Why aren’t there more good movies about fishing? Or swimming? Or cycling.
The new Netflix effort Wine Country has not been well received by many in the wine fraternity. Peter Pharos, a contributor to Tim Atkin.com dismissed it as ‘Sideways in Trump Country’, saying that its title was “the greatest clickbait ever played on the wine trade” because “the wine-interested viewer should be aware that, unlike its forebear, Wine Country has no interest in fermented grape juice whatsoever”.
For those who are unfamiliar with Wine Country, it follows five women on a jaunt to Napa to celebrate one of them turning 50. Money being evidently no object, they rent a house – complete with cook-cum-tour-guide – visit a few wineries, smart restaurants and an art gallery, drink copious amounts of wine and do a bit of singing and home-truth-telling.
The group is led by Amy Poehler, star of the highly successful US TV series, Parks & Recreation and was apparently based on a real trip by her and some friends to Napa a few years ago.
The reviews for the movie were, well, patchy. According to the online rating site rottentomatoes.com, it scored a 67% approval with 60 international critics. There is little likelihood of Wine Country being up for any of the awards that were given to Sideways, the only good wine movie most people can name.
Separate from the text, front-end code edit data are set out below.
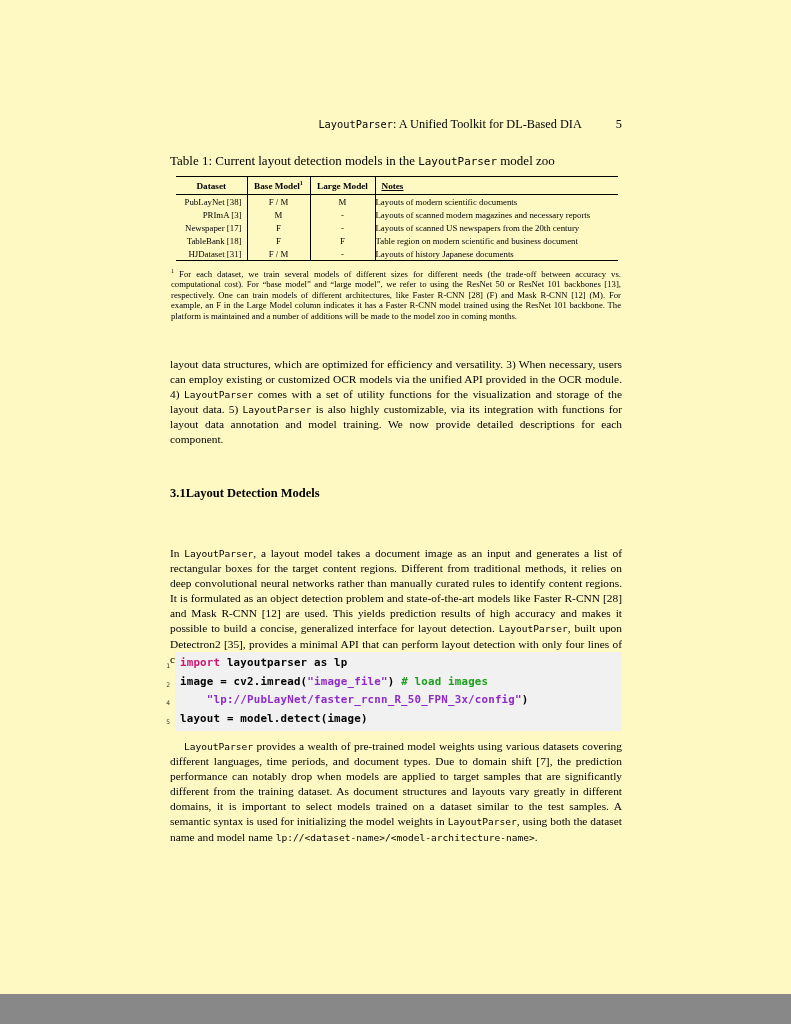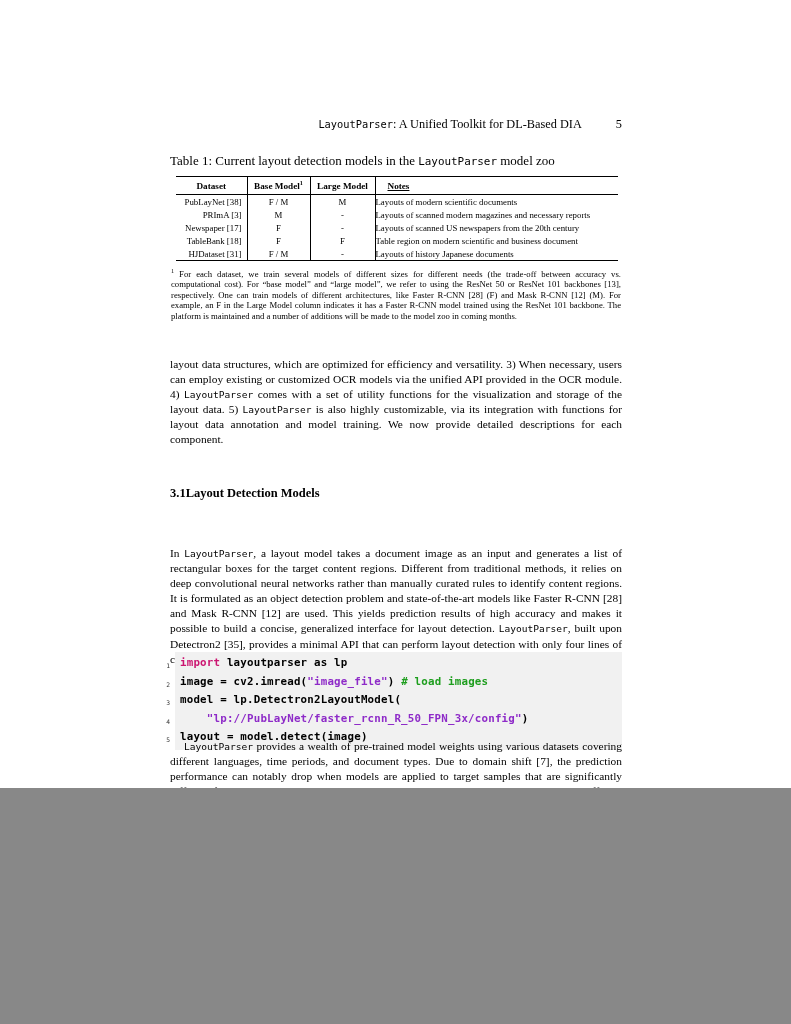--- a/index.html
+++ b/index.html
@@ -1,20 +1,20 @@
 <!DOCTYPE html>
 <html style="--kw: #CB1570; --str: #8E2BC8; --com: #1E9E1E; --codebg: #F1F1F1; --ink: #000000;"><head>
 <meta charset="utf-8">
 <style>
   :root{
     --kw:#CB1570; --str:#8E2BC8; --com:#1E9E1E; --codebg:#F1F1F1; --ink:#000;
   }
   html,body{margin:0;padding:0;background:#888;}
   .page{
-    position:relative; width:791px; height:788px; background:#ffffff;
+    position:relative; width:791px; height:994px; background:#fef9c3;
     font-family:"Liberation Serif","DejaVu Serif",serif; color:var(--ink);
     margin:0 auto; overflow:hidden;
   }
   .abs{position:absolute;}
   
   .rich .i{}
   .rich .m{font-family:"DejaVu Sans Mono","Liberation Mono",monospace; font-size:0.84em;}
 
   
   .running-head{
@@ -33,21 +33,21 @@
   .zoo-table{
     left:176px; top:176px; width:442px;
     border-collapse:collapse; table-layout:fixed;
     font-size:8.8px; line-height:12px;
   }
   .zoo-table th, .zoo-table td{padding:0; overflow:hidden; white-space:nowrap;}
   .zoo-table thead th{
     font-weight:bold; height:17px; border-top:1px solid #000; border-bottom:1px solid #000;
     text-align:center; font-size:9.2px;
   }
-  .zoo-table thead th.notes-h{text-align:left; padding-left:12px;text-decoration:underline;}
+  .zoo-table thead th.notes-h{text-align:left; padding-left:6px;text-decoration:underline;}
   .zoo-table td{height:13px; text-align:center;}
   .zoo-table td.ds{text-align:right; padding-right:5px;}
   .zoo-table td.notes{text-align:left; }
   .zoo-table .vline{border-left:1px solid #000;}
   .zoo-table tbody tr:last-child td{border-bottom:1px solid #000;}
   .zoo-table sup{font-size:6.2px; vertical-align:super; line-height:0;}
 
   
   .table-footnote{
     left:171px; top:266px; width:450px; font-size:8.7px; line-height:10.4px;
@@ -166,24 +166,20 @@
     <div class="code-bg"></div>
   <div class="code-line">
         <span class="ln">1</span>
         <span class="ct"><span class="k">import</span><span> layoutparser as lp</span></span>
       </div>
       <div class="code-line">
         <span class="ln">2</span>
         <span class="ct"><span>image = cv2.imread(</span><span class="s">"image_file"</span><span>) </span><span class="c"># load images</span></span>
       </div>
       <div class="code-line">
-        <span class="ln">3</span>
-        <span class="ct"><span>model = lp.Detectron2LayoutModel(</span></span>
-      </div>
-      <div class="code-line">
         <span class="ln">4</span>
         <span class="ct"><span>    </span><span class="s">"lp://PubLayNet/faster_rcnn_R_50_FPN_3x/config"</span><span>)</span></span>
       </div>
       <div class="code-line">
         <span class="ln">5</span>
         <span class="ct"><span>layout = model.detect(image)</span></span>
       </div>
     </div>
 
   <div class="abs para para3 rich"><span class="m">LayoutParser</span><span> provides a wealth of pre-trained model weights using various datasets covering different languages, time periods, and document types. Due to domain shift [7], the prediction performance can notably drop when models are applied to target samples that are significantly different from the training dataset. As document structures and layouts vary greatly in different domains, it is important to select models trained on a dataset similar to the test samples. A semantic syntax is used for initializing the model weights in </span><span class="m">LayoutParser</span><span>, using both the dataset name and model name </span><span class="m">lp://&lt;dataset-name&gt;/&lt;model-architecture-name&gt;</span><span>.</span></div>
Even some of the more positive comments were less than laudatory. Peter Travers of Rolling Stone who gave it two and a half stars out of five wrote that “Amy Poehler's directing debut about six female friends on a weekend break in Napa trips up on its journey from silly to soul-searching. No matter. Poehler seems to think that the pleasure of their company is enough. She's right.” Sara Stewart of the New York Post noted that the film never left its “comfort zone, but it'll probably be a hit regardless with women of a certain age”.
And that’s the point. Wine Country is no more about wine or the Napa Valley than Mamma Mia was about Greek islands, or Tin Cup, a 1996 Kevin Costner vehicle that scored very similarly with critics, was about golf. It’s about the five women.
Food lovers will resent their lack of interest in fine dining – and cuttlefish – and art aficionados may not like their disrespectful attitude towards an evidently sincere artist. And, of course wine people may hate their attitude to the people who are trying to educate them about wine.
Anyone who falls outside these groups will recognise the humour that is being poked at their seriousness. I actually liked the segment in which the women are invited to name the aromas they can find in a wine by a supercilious sommelier-type, who then dismisses one of them saying “tinned peaches” as “wrong”. I’ve met that man. Or men who are very like him. Just as I’ve met groups of girls getting out of stretch limos at Napa and Sonoma wineries on a day out with a bride-to-be. And I’ve watched their giggly response to the business of wine tasting. Like Amy Poehler and her friends, they’re having fun. Their trip might just as easily have involved learning to sail a yacht or riding with cattle (anyone remember Billy Crystal’s 1991 movie City Slickers?)
Movies are all essentially about people and stories; everything else is background. If the characters are sufficiently engaging, the narrative may get away with being lacklustre. And vice versa. There wasn’t that much of a story to Sideways, but the people in it were highly watchable. Ridley Scott’s A Good Year was set in Provence and looked gorgeous but Russell Crowe’s attempt to play a British bond trader struck few chords with critics who rated it at a miserable 25%. Bottle Shock, the movie about Steven Spurrier’s Judgement of Paris tasting did a little better, scraping 48%. It still struggled to recoup its production budget. I would have walked out, but I watched it on a plane.
For what it’s worth, I didn’t particularly enjoy Wine Country, but then, I didn’t much like Mamma Mia either, and plenty of other people did. I’ll bet that over time, like A Good Year, Amy Poehler’s movie will keep lots of people happy for a while – and inspire a fair number of them to book a break in Napa. And if they sing and get drunk and pay no attention to the wine lectures while they’re there, I suspect the wineries won’t be overly bothered as they count the dollars the visitors have spent.